Record set
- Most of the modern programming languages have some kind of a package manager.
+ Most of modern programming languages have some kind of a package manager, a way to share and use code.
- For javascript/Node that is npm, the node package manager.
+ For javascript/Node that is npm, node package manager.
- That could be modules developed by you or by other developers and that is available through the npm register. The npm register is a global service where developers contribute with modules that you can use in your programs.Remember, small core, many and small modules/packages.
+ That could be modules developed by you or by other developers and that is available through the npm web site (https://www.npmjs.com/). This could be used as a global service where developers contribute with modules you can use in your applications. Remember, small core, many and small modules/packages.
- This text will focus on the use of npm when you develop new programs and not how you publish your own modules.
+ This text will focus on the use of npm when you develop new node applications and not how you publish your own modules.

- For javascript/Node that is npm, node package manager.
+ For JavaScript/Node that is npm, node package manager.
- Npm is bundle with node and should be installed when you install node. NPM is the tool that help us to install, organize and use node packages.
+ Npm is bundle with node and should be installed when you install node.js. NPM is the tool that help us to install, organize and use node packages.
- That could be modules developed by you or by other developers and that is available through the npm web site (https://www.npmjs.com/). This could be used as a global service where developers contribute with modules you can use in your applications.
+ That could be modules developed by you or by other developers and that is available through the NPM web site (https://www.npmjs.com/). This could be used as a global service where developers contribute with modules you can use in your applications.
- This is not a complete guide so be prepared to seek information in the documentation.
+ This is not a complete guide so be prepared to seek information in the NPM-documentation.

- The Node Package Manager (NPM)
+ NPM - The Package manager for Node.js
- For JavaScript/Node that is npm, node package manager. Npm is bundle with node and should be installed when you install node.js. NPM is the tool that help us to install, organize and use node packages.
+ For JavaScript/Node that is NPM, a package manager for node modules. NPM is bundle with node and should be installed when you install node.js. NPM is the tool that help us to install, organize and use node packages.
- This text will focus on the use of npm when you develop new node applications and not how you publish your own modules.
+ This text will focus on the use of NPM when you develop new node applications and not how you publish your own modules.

Work to complete
Return every record above exactly as written.

Completed task
- Most of the modern programming languages have some kind of a package manager.
+ Most of modern programming languages have some kind of a package manager, a way to share and use code.
- For javascript/Node that is npm, the node package manager.
+ For javascript/Node that is npm, node package manager.
- That could be modules developed by you or by other developers and that is available through the npm register. The npm register is a global service where developers contribute with modules that you can use in your programs.Remember, small core, many and small modules/packages.
+ That could be modules developed by you or by other developers and that is available through the npm web site (https://www.npmjs.com/). This could be used as a global service where developers contribute with modules you can use in your applications. Remember, small core, many and small modules/packages.
- This text will focus on the use of npm when you develop new programs and not how you publish your own modules.
+ This text will focus on the use of npm when you develop new node applications and not how you publish your own modules.

- For javascript/Node that is npm, node package manager.
+ For JavaScript/Node that is npm, node package manager.
- Npm is bundle with node and should be installed when you install node. NPM is the tool that help us to install, organize and use node packages.
+ Npm is bundle with node and should be installed when you install node.js. NPM is the tool that help us to install, organize and use node packages.
- That could be modules developed by you or by other developers and that is available through the npm web site (https://www.npmjs.com/). This could be used as a global service where developers contribute with modules you can use in your applications.
+ That could be modules developed by you or by other developers and that is available through the NPM web site (https://www.npmjs.com/). This could be used as a global service where developers contribute with modules you can use in your applications.
- This is not a complete guide so be prepared to seek information in the documentation.
+ This is not a complete guide so be prepared to seek information in the NPM-documentation.

- The Node Package Manager (NPM)
+ NPM - The Package manager for Node.js
- For JavaScript/Node that is npm, node package manager. Npm is bundle with node and should be installed when you install node.js. NPM is the tool that help us to install, organize and use node packages.
+ For JavaScript/Node that is NPM, a package manager for node modules. NPM is bundle with node and should be installed when you install node.js. NPM is the tool that help us to install, organize and use node packages.
- This text will focus on the use of npm when you develop new node applications and not how you publish your own modules.
+ This text will focus on the use of NPM when you develop new node applications and not how you publish your own modules.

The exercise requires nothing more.